Knowing version control concepts clarifies how WiredTiger manages multiple data versions for concurrency.
Library Book Lending
Like a librarian managing popular and archived books, WiredTiger manages hot data in cache and cold data on disk.
This cross-domain connection shows how organizing resources for quick access and safe storage is a universal challenge.
Common Pitfalls
#1Setting WiredTiger cache size too large, leaving little memory for the OS.
Wrong approach:storage.wiredTiger.engineConfig.cacheSizeGB: 30 # On a 32GB RAM server
Correct approach:storage.wiredTiger.engineConfig.cacheSizeGB: 20 # Leaves memory for OS and other processes
Root cause:Misunderstanding that WiredTiger cache shares system memory, causing OS to swap and degrade performance.
#2Disabling journaling to improve write speed without understanding risks.
Wrong approach:journal.enabled: false
Correct approach:journal.enabled: true
Root cause:Ignoring that journaling protects data integrity and disables crash recovery.
#3Assuming compression always improves performance and enabling it blindly.
Wrong approach:storage.wiredTiger.collectionConfig.blockCompressor: zlib # On CPU-limited system
Correct approach:storage.wiredTiger.collectionConfig.blockCompressor: snappy # Balanced CPU and compression
Root cause:Not considering CPU cost of compression algorithms leading to CPU bottlenecks.
Key Takeaways
WiredTiger is the engine that manages how MongoDB stores and accesses data efficiently using memory and disk.

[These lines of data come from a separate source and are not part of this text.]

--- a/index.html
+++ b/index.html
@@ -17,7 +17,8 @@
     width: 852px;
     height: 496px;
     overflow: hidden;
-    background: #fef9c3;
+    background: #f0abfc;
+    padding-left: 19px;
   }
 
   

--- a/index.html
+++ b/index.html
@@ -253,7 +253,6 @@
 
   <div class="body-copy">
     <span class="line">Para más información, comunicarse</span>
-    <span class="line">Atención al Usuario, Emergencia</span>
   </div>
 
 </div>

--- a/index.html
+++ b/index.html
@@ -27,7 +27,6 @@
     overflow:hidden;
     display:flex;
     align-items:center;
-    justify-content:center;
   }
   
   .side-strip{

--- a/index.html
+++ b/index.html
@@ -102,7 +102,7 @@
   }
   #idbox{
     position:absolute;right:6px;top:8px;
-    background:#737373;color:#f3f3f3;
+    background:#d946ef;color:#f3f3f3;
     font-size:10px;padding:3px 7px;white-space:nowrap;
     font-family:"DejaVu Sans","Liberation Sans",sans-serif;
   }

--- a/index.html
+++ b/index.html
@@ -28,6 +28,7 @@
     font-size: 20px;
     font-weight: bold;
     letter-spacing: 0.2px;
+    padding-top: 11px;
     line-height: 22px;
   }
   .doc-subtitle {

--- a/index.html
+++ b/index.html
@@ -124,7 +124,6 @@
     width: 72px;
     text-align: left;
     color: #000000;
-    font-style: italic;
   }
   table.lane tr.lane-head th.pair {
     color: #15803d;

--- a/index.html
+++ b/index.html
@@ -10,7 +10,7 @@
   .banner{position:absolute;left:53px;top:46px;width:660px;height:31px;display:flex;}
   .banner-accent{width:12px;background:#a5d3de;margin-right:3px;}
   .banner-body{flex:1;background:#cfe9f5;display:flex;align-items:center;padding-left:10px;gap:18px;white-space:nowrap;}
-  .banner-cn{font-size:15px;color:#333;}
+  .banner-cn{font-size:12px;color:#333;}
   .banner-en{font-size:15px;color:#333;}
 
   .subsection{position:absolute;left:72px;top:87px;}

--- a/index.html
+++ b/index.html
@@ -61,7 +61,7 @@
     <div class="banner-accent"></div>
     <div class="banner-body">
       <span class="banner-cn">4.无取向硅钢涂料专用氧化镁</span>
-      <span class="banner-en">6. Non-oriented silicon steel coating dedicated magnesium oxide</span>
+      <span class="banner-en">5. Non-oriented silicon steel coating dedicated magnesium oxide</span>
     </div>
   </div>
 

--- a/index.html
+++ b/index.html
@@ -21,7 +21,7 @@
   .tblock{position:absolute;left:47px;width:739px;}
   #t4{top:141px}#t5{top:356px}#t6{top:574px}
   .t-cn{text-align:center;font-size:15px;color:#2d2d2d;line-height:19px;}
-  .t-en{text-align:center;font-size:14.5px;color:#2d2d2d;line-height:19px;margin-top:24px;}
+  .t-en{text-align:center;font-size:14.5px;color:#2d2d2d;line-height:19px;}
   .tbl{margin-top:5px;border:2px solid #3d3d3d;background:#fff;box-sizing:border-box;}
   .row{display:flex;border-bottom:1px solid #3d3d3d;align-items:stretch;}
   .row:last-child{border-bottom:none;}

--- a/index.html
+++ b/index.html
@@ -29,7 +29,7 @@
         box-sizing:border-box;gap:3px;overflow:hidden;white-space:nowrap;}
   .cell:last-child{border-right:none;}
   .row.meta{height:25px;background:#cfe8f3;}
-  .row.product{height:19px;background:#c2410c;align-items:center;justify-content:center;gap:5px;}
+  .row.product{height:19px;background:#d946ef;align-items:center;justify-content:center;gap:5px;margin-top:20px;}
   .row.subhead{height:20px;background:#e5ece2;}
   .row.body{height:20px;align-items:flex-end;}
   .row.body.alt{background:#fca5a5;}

It uses caching, transactions, journaling, and checkpoints to balance speed, safety, and durability.
Multi-Version Concurrency Control allows many users to read and write data at the same time without conflicts.
Compression and checkpointing optimize storage and recovery but require tuning based on workload.
Understanding WiredTiger’s internals helps in configuring MongoDB for better performance and reliability.